Maybe it’s my lack of formal grammatical knowledge (or my comma-pedantry), but to me that makes the remark about the children related to the stocky butcher. If the children were meant to be just another group of onlookers, surely there would be a comma after ‘butcher’? If it was a milkman we were talking about, I’d interpret that as being a bit of a nudge-nudge wink-wink comment, harking back to our earlier image of the roses as having been ‘on their girlish backs / in the rough beds’. But a butcher has a different set of associations altogether, and especially (although puzzlingly) if we associate him with children, and their act of not seeing what’s going on.Moritz v d Tomburg

Maybe I need to turn the whole thing over to a beagle?

14 Replies to “Billy Collins, Roses, and beagles”

  1. Joanna,
    Really enjoyed your post. I’m a fan of Billy Collins and the whole laid-back accessibilitiy of his poetry. I know what you mean about the line of the second stanza, it does seem a bit too long, yet it sort of tumbles you into the next line….I like it.

    On the other portion, I could only imagine that his parenthetical remark was imagined to have the comma’s purpose on its own? Not sure….

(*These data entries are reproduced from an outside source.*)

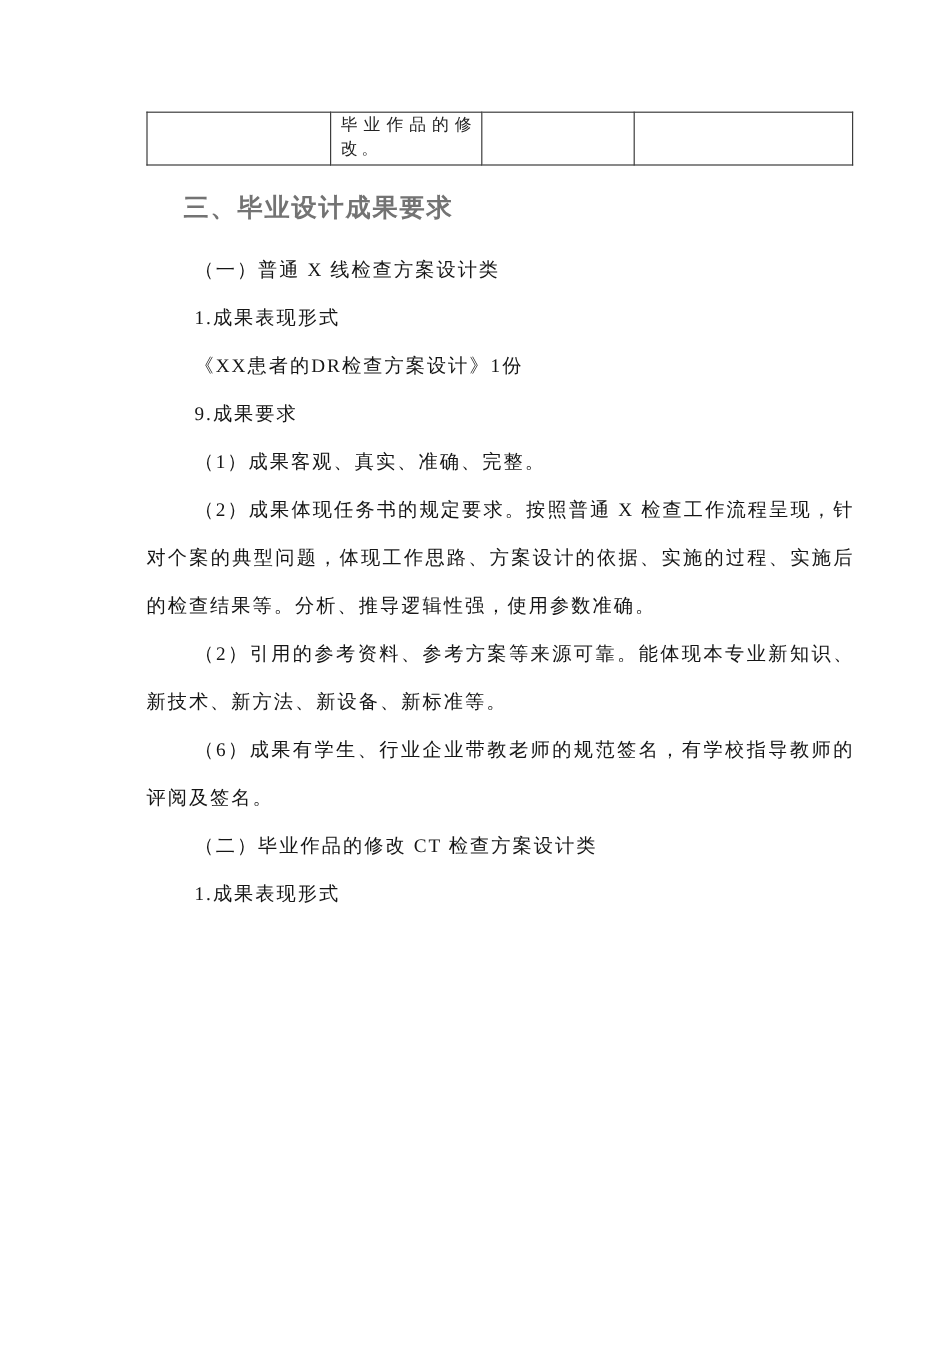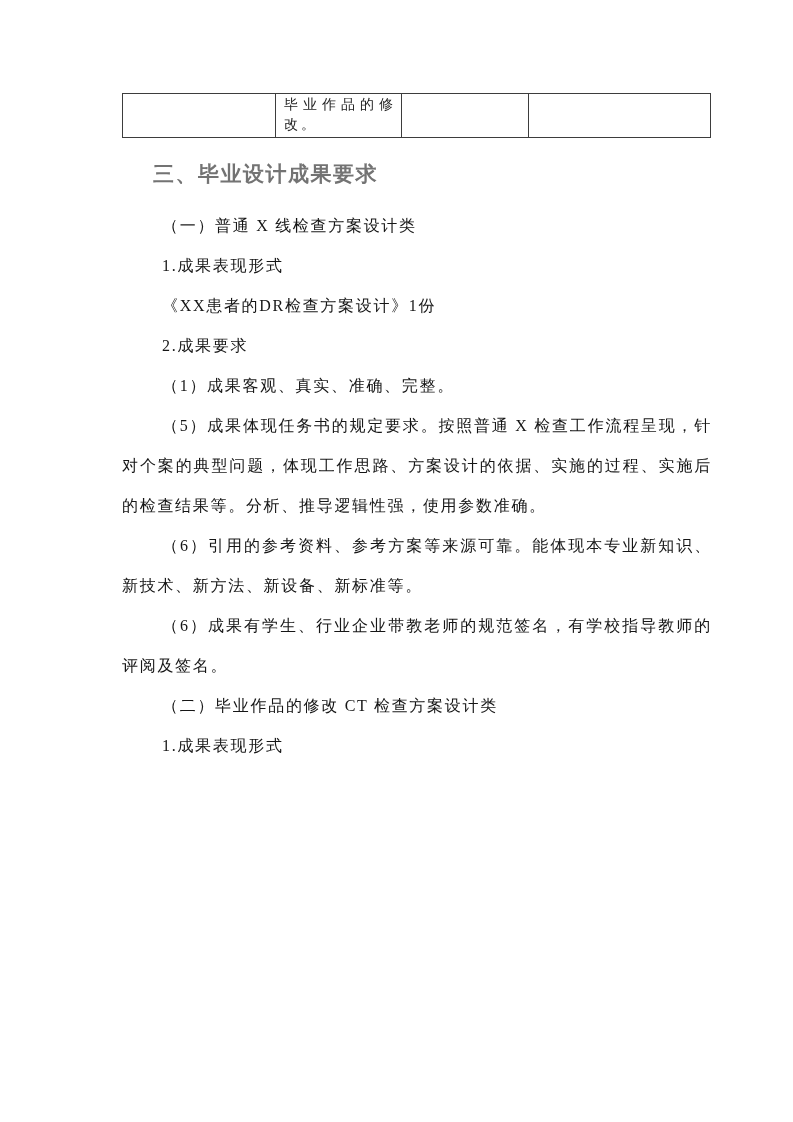"2.成果要求" p.para { text: 2 -> 9 }
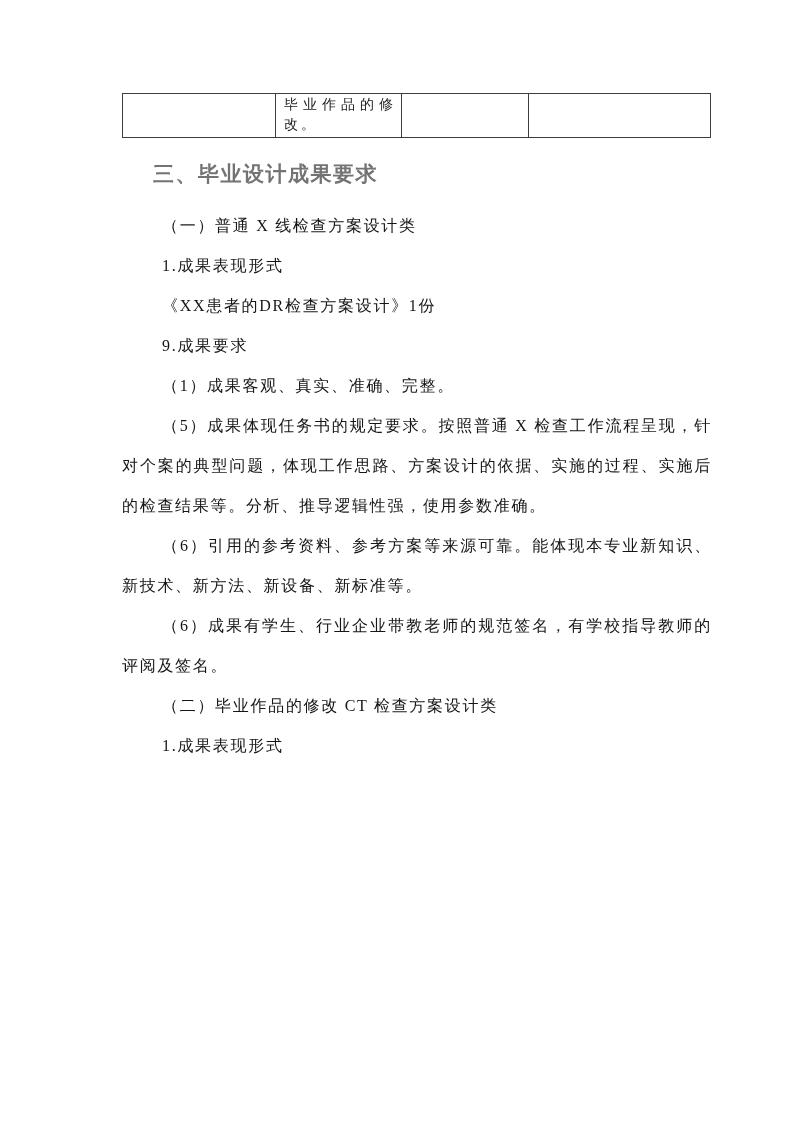"（5）成果体现任务书的规定要求。按照普通 X" p.para { text: 5 -> 2 }
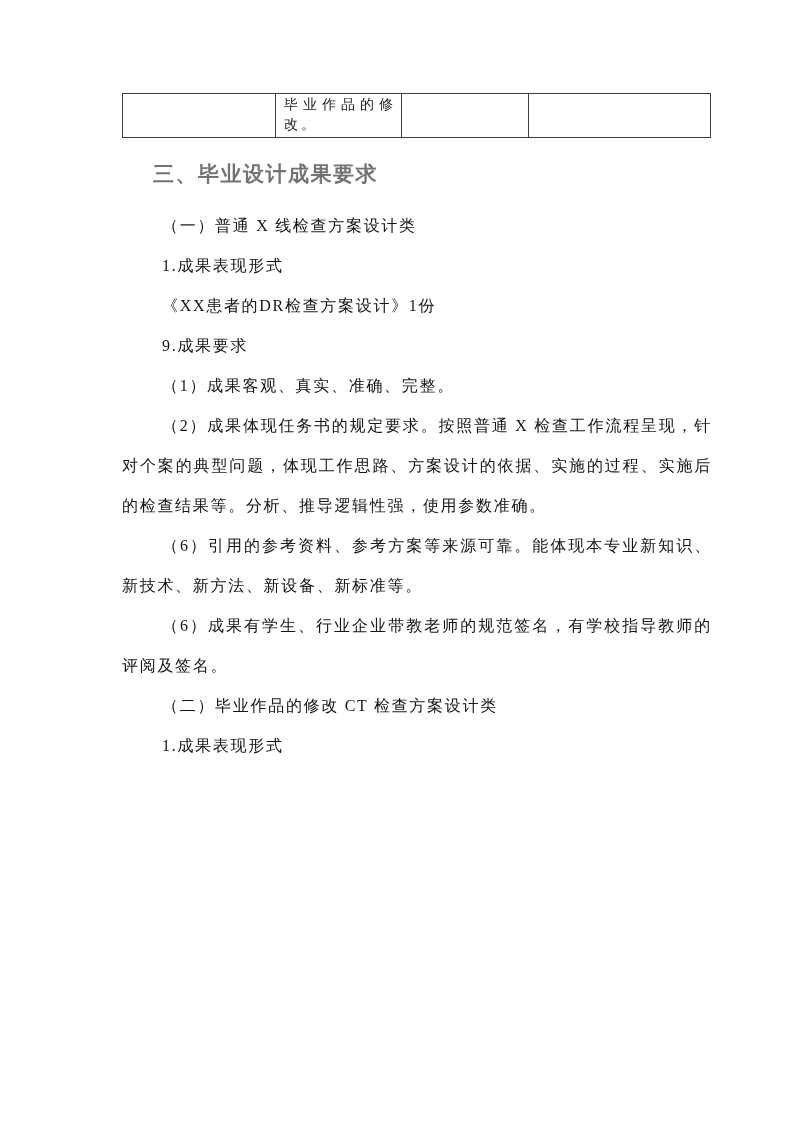"（6）引用的参考资料、参考方案等来源可靠。能体现本专业新知识、新技术、新方法、新" p.para { text: 6 -> 2 }
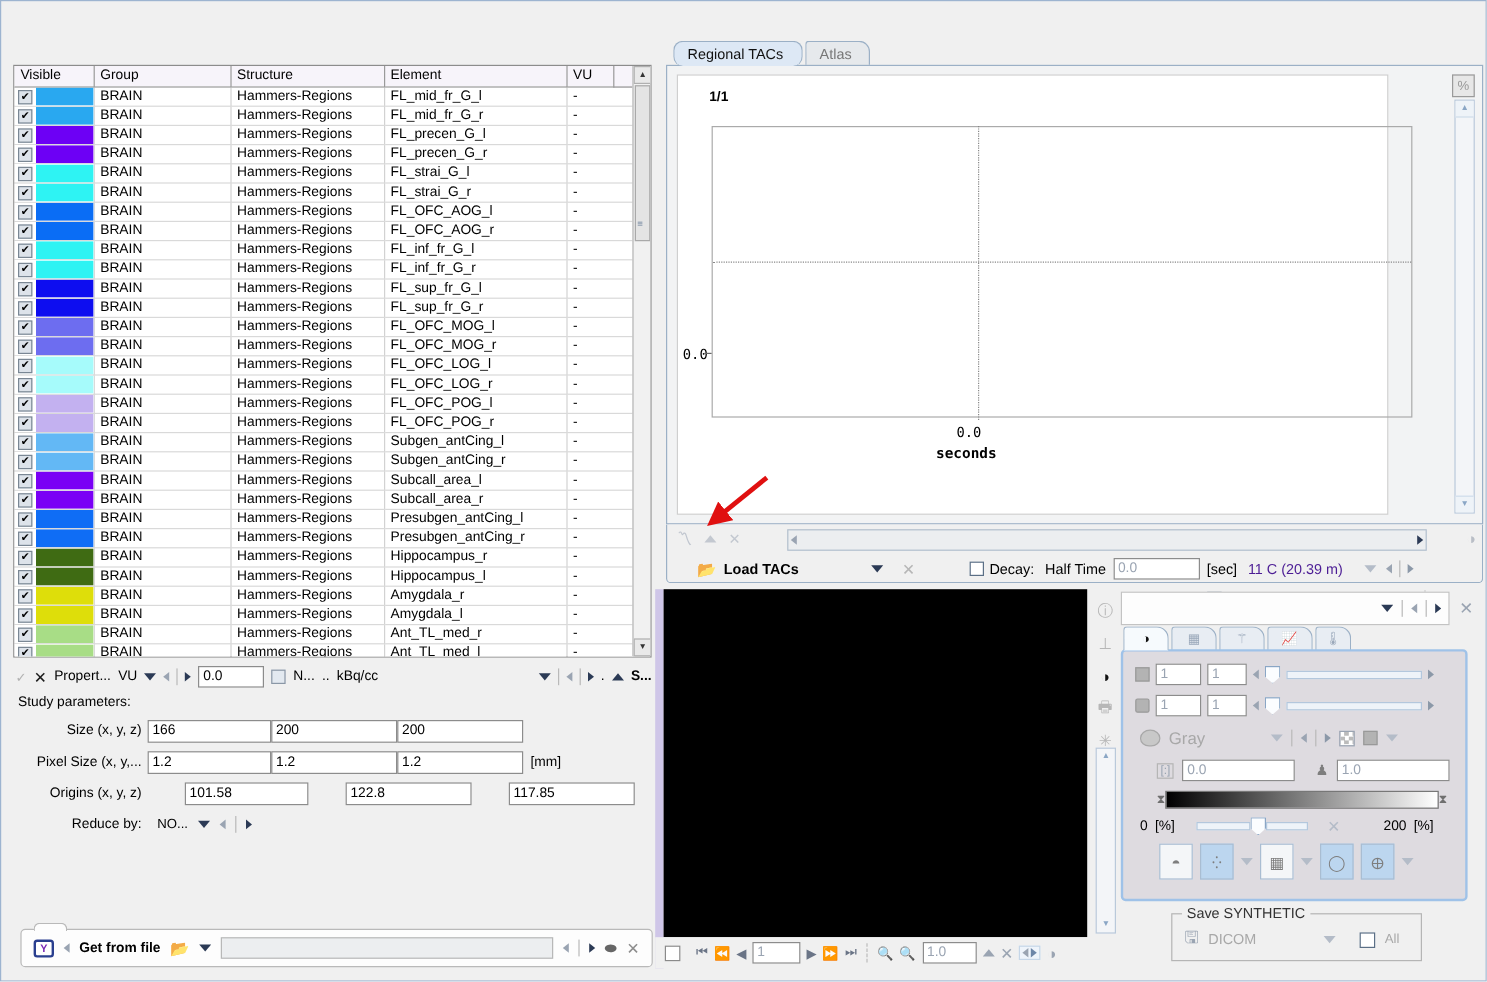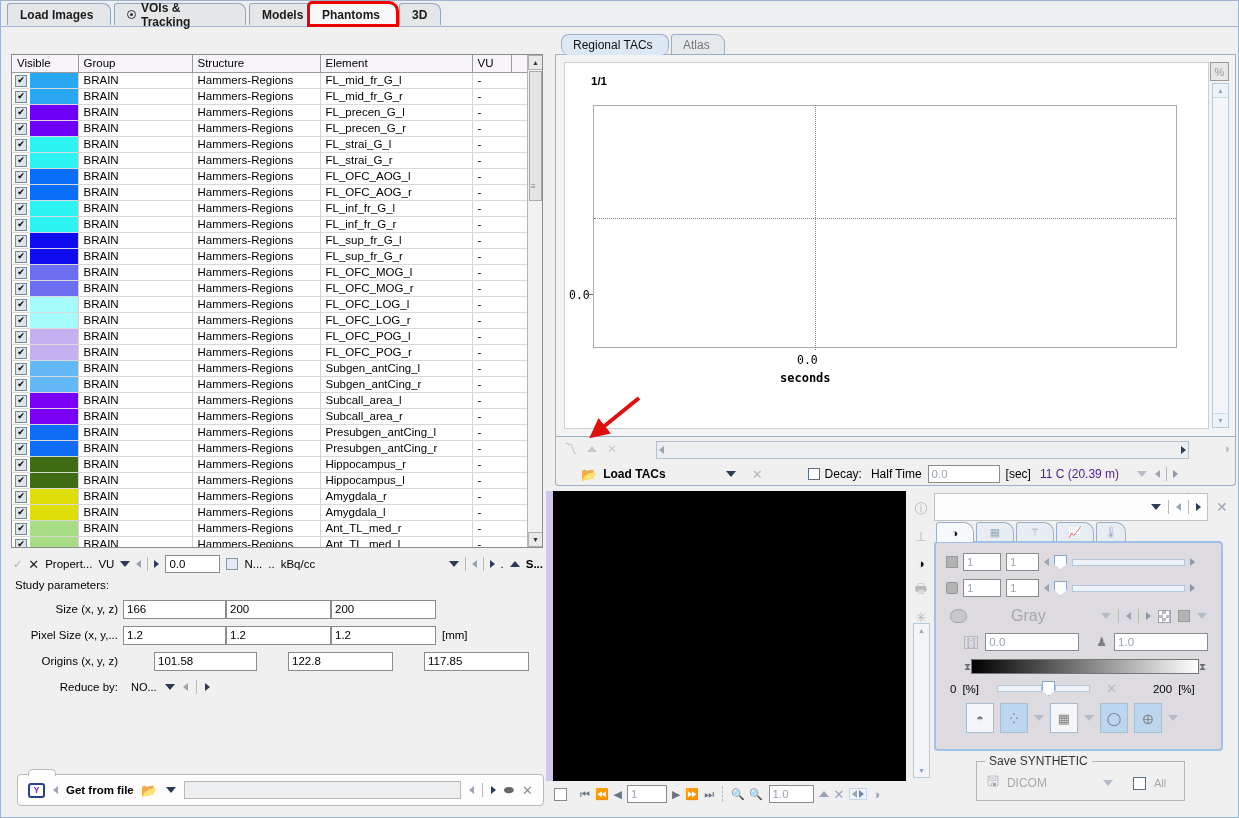"Load Images" div.tabbar { html: <div> <div> <span>Load Images</span> </div> <div> <span></span> <span>VOIs &amp; Tracking</span> </div> <div> <span>Models</span> </div> <div> <span>Phantoms</span> </div> <div> <span>3D</span> </div> </div> -> none }
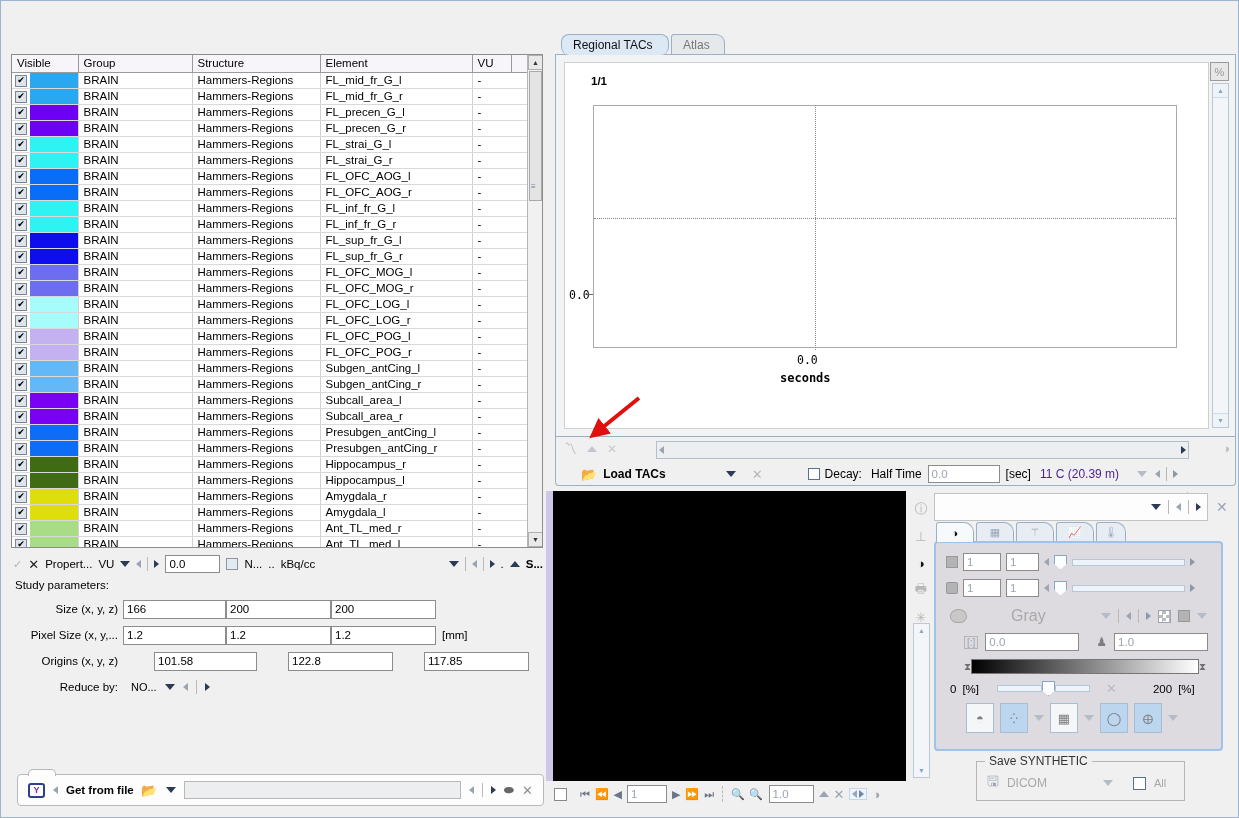"1/1" .plot-area { width: 645px -> 593px }
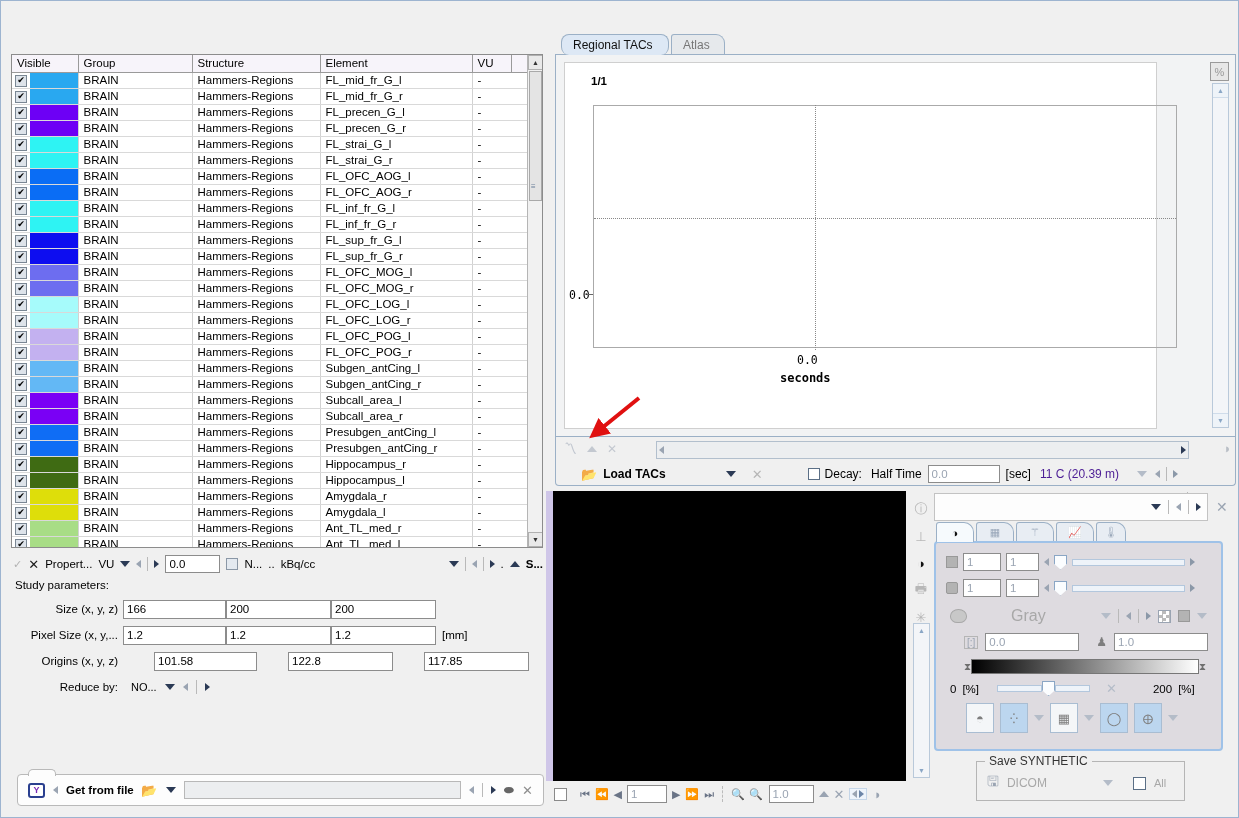"Gray" span.graytxt { font-size: 16px -> 14px; margin-left: 37px -> none }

    In any case, I enjoyed the line and was listening to NPR’s archives yesterday to Collins reading some of Emily Dickinson’s poems. Really liking the quiet cadence…he also read a portion of “Taking Off Emily Dickinson’s Clothes” which is such a fun way to twist her own lines. Have you seen it?

  2. I couldn’t see why you objected to the missing comma. And then I read on. As far as I can recall, it is absolutely grammatically correct to leave the comma out here. As long as you accept that the children are related to the butcher. The butcher is up to something which, fortunately, the children are paying no attention to.
    If the children are just another group of passers by, then they shouldn’t be in parentheses at all, surely?

  3. Ooops! – I wrote that before clicking through to read the rest of the poem – it does seem as if it is meant to be the roses that the children are paying no attention to.

  4. Generally speaking, a pair of parenthesis act as a pair of commas so, if anything I might suggest that the comma *after* the closing parenthesis may not be needed, but it seems the poet wishes to be sure the reader links the children to the butcher, not for the children to be a complete aside unrelated to anything else on the list …

    The mind of a poet, pah! Filled with dandelion seed and red ribbons. Who knows what’s going on in there. 🙂

    1. The punctuation might, but does the description? If you go with that solution, then why not add the thin mail carrier as their mother? There’s nothing against it. Which is kinda the point I was making. It’s one of those thing that we could argue about happily for weeks. Month. Years, even.
      (Mr Collins, if you’re out there and would care to elucidate …?)

  5. I went to the Slate website and listened to Billy Collins read his poem, and from that it appears that the children, “thank God”, are paying no attention to the roses and are simply another part of that list.

    Not sure why it’s in parentheses on the page, but it sounded sensible in his reading.

    I think he’s terrific. Dropped deep hints when I spotted a CD in Auckland’s Unity Books of him reading his work at a live performance – got it for Christmas, too. We had it on as we all sat down to our midday-ish feast and I burst into tears as I listened to “The Lanyard”. A great and moving (and funny) poem about the relationship between mothers and children and children and mothers.

    1. In his reading of “The Roses” he changes ‘Was it all really worth it’ to ‘Was that all really worth it’, which does slightly shift the way you interpret the poem. (She says, to muddy the waters further.)